John Paul of PopMatters said that "Lord Huron succeed in meeting the requisite criteria of their most direct influences and have crafted an album sure to appeal to those enamored of Phosphorescent, Fleet Foxes, and My Morning Jacket", comparing it favorably to the band's previous album. Lee Zimmerman of Blurt said that the album provided "plenty to ponder, and the album’s spectral tones and hallucinatory ambiance suggests that several listens will be needed to fully process the entire effort". In a more mixed review, Bud Scoppa of Uncut stated that "the blend is rich and the performances spirited, but the thin, reverberant sound prevents the tracks from hitting the ear with impact, as if they were mic’d from a distance in a barn". Christopher T. Sharpe of Drowned in Sound praised the lyricism and thematic ideas of the album, but criticized the songs themselves for "fall[ing] short". While he praised some songs, primarily "Hurricane", he concluded that it was "as if the band, having gone to all the effort of building the car from scratch, painting it Technicolor and made the perfect mixtape for their road trip, half-filled the tank and left the wheels uninflated".

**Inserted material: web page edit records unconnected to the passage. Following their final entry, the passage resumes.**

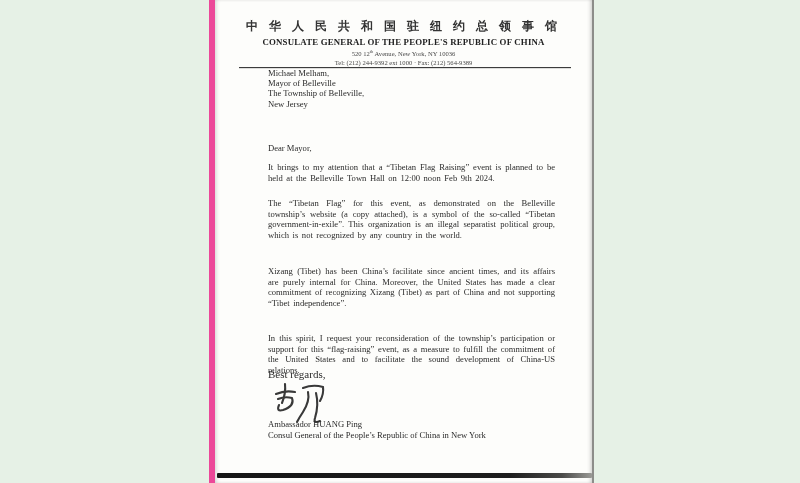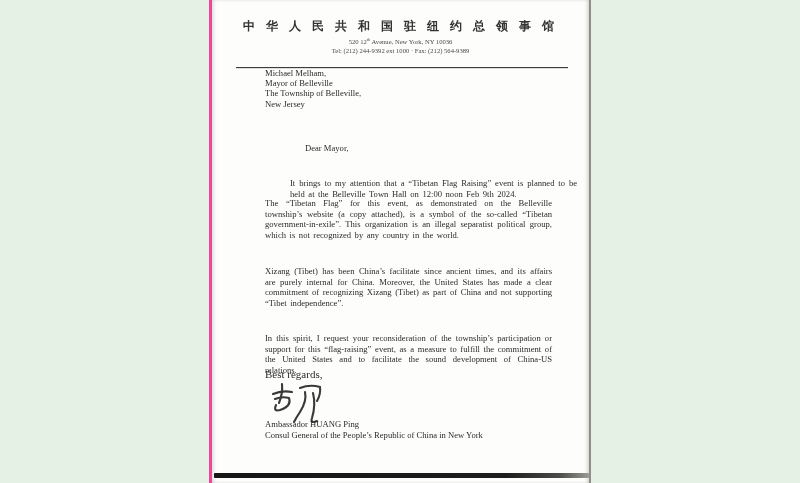"中 华 人 民 共" .paper { border-left: 3px solid #ec4899 -> 6px solid #ec4899 }
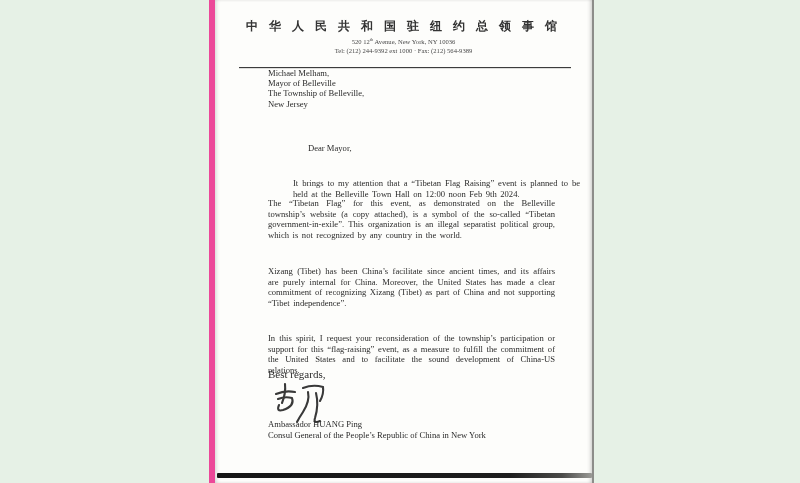"CONSULATE GENERAL OF THE PEOPLE'S" div.en-title { html: none -> <div>CONSULATE GENERAL OF THE PEOPLE'S REPUBLIC OF CHINA</div> }
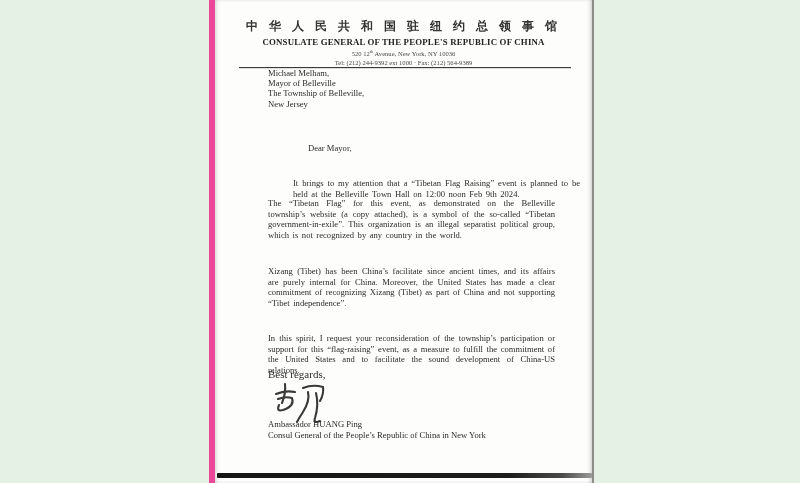"Dear Mayor," div.block { margin-left: 40px -> none }
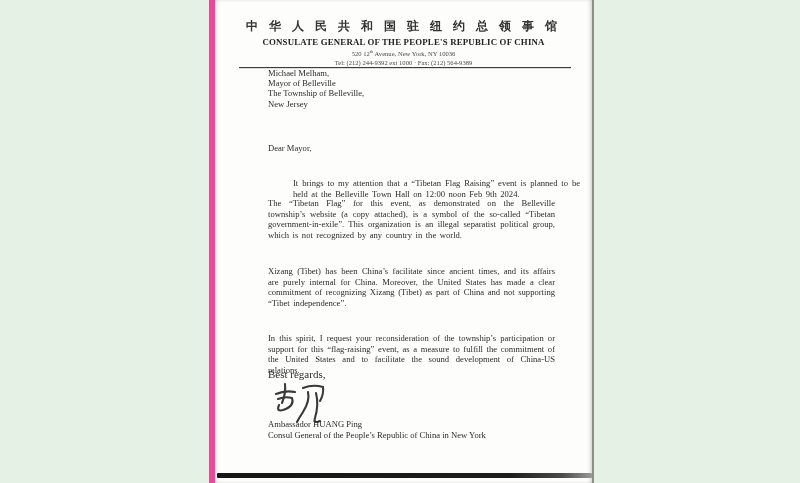"It brings to my attention" p.block { margin-left: 25px -> none; top: 178px -> 162px }
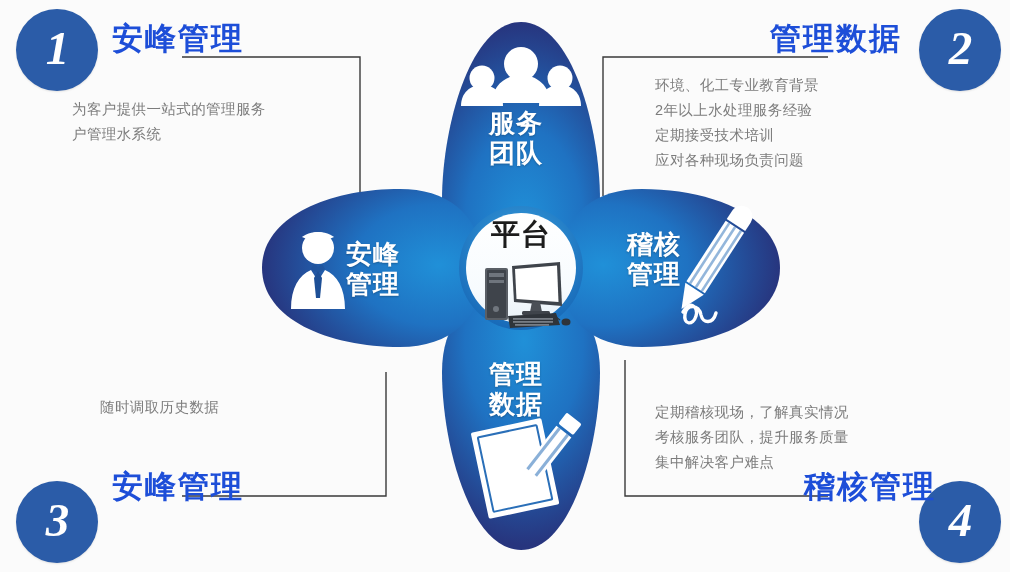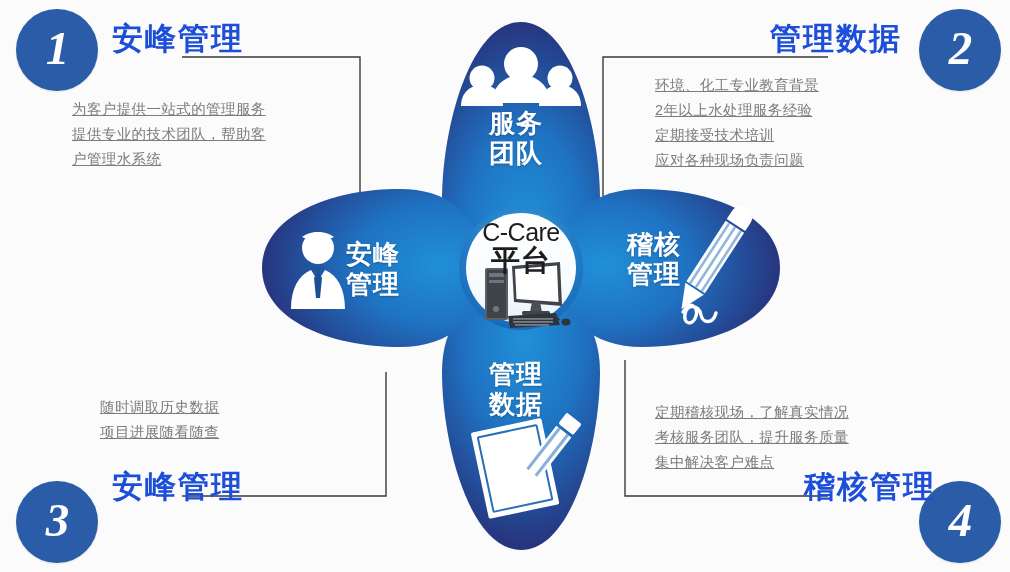"环境、化工专业教育背景" .para div { text-decoration: underline -> none }
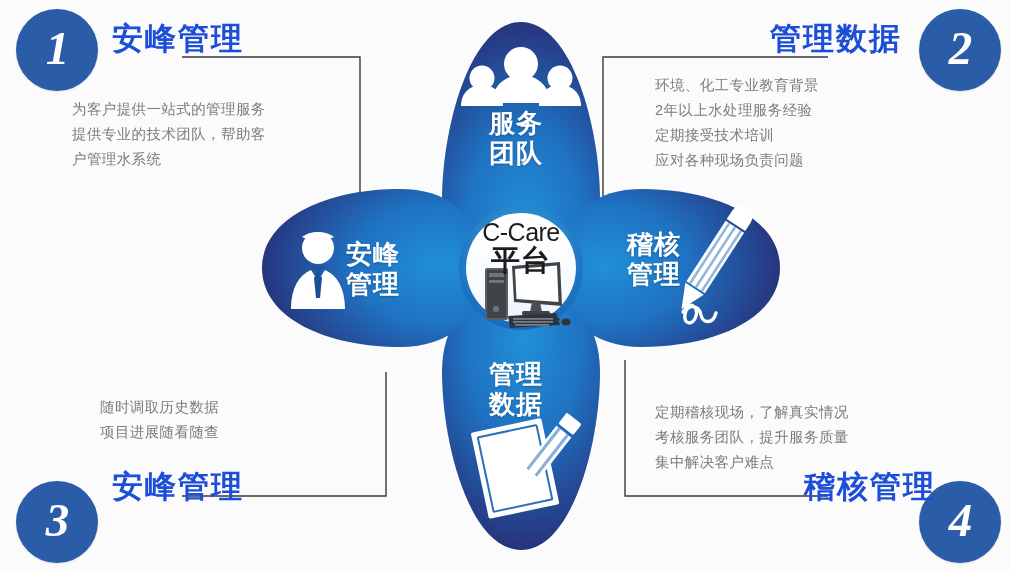"提供专业的技术团队，帮助客" div { html: <div>提供专业的技术团队，帮助客</div> -> none }
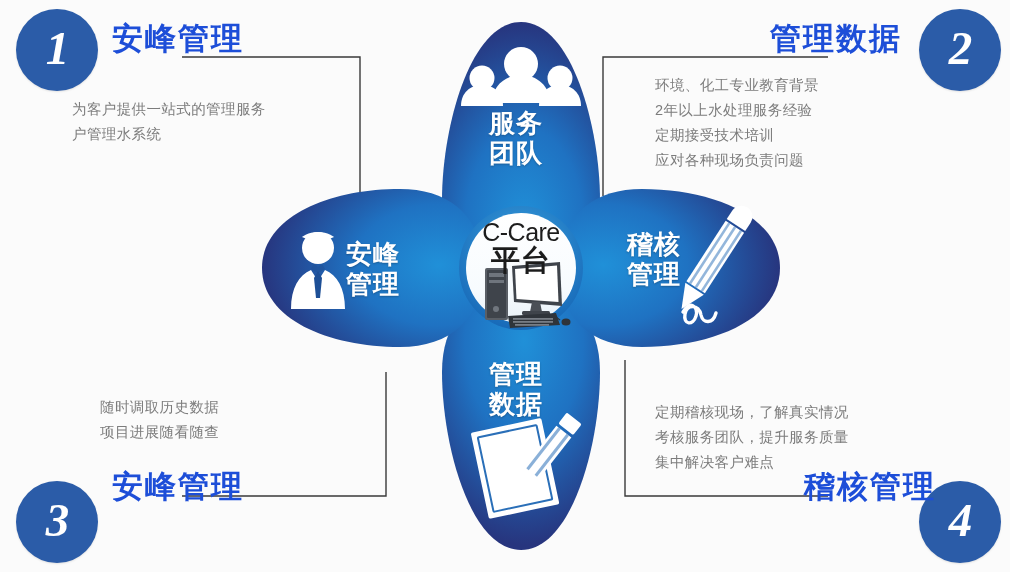"C-Care" div { html: <div>C-Care</div> -> none }
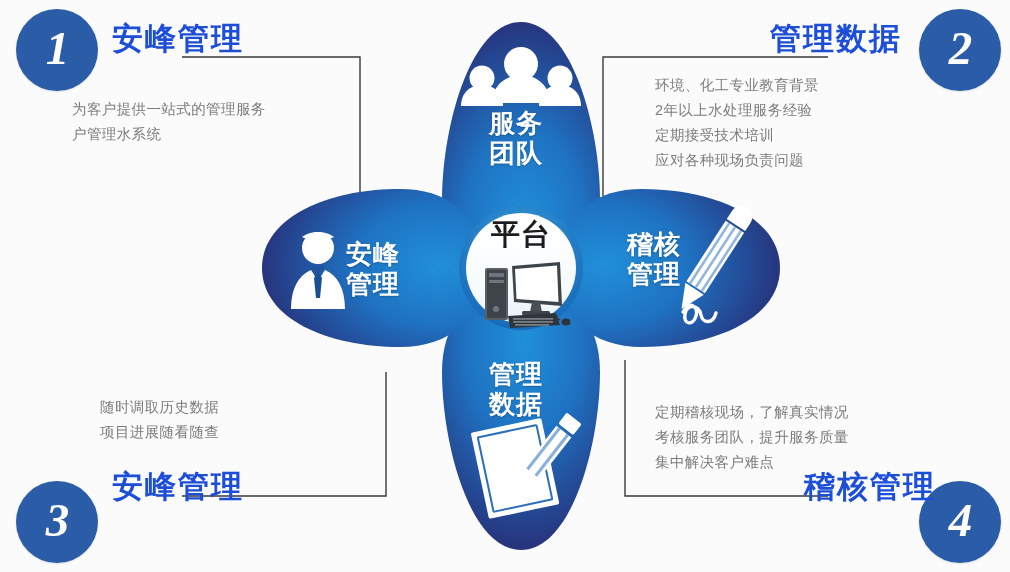"项目进展随看随查" div { html: <div>项目进展随看随查</div> -> none }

The album will be used in the upcoming psychological slasher horror film "HIDE & SEEK 3". The song "The Yawning Grave" will be used in the film once.

Professional ratings
Aggregate scores
| Source | Rating |
| Metacritic | 74/100 |
Review scores
| Source | Rating |
| AllMusic | Star Half star |
| Austin Chronicle | Star Half star |
| Blurt | Star |
| Drowned in Sound | 6/10 |
| musicOMH | Star Half star |
| PopMatters | Star |
| Spin | 8/10 |
| Uncut | 6/10 |
| Under the Radar | Star Half star |

== Track listing ==

| No. | Title | Length |
|---|---|---|
| 1. | "Love Like Ghosts" | 3:44 |
| 2. | "Until the Night Turns" | 3:47 |
| 3. | "Dead Man's Hand" | 4:21 |
| 4. | "Hurricane (Johnnie's Theme)" | 2:46 |
| 5. | "La Belle Fleur Sauvage" | 5:41 |
| 6. | "Fool for Love" | 4:34 |
| 7. | "The World Ender" | 4:30 |
| 8. | "Meet Me in the Woods" | 4:22 |
| 9. | "The Yawning Grave" | 3:12 |
| 10. | "Frozen Pines" | 3:57 |
| 11. | "Cursed" | 3:58 |
| 12. | "Way Out There" | 4:10 |
| 13. | "Louisa" | 3:09 |
| 14. | "The Night We Met" | 3:28 |
| Total length: |  | 55:39 |

== Personnel ==
Credits adapted from AllMusic.

Lord Huron
- Ben Schneider – lead vocals, guitars, producer, assistant engineer, artwork
- Mark Barry – drums, percussion, vocals, audio engineering
- Miguel Briseño – bass guitar, keyboards, vocals
- Tom Renaud – guitars, vocals
- Jessica Maros – vocals

Additional personnel
- Dave Cooley – audio mastering
- Ben Tolliday – audio engineering
- Rick Parker – audio mixing
- Kevin Kinsella – jacket design

== Charts ==

=== Weekly charts ===

| Chart (2015–2017) | Peak position |
|---|---|
| Belgian Albums (Ultratop Flanders) | 108 |
| Canadian Albums (Billboard) | 16 |
| Scottish Albums (Official Charts) | 77 |
| UK Albums (Official Charts) | 95 |
| UK Independent Albums (Official Charts) | 16 |
| US Billboard 200 | 23 |
| US Americana/Folk Albums (Billboard) | 1 |
| US Independent Albums (Billboard) | 2 |
| US Top Alternative Albums (Billboard) | 2 |
| US Top Rock Albums (Billboard) | 2 |
| US Indie Store Album Sales (Billboard) | 8 |

| Chart (2024–2025) | Peak position |
|---|---|
| UK Album Downloads (Official Charts) | 36 |
| Dutch Albums (Album Top 100) | 94 |

=== Year-end charts ===

| Chart (2017) | Position |
|---|---|
| US Top Rock Albums (Billboard) | 92 |

==Certifications==

| Region | Certification | Certified units/sales |
| Denmark (IFPI Danmark) | Platinum | 20,000^{‡} |
| United States (RIAA) | Platinum | 1,000,000^{‡} |
^{‡} Sales+streaming figures based on certification alone.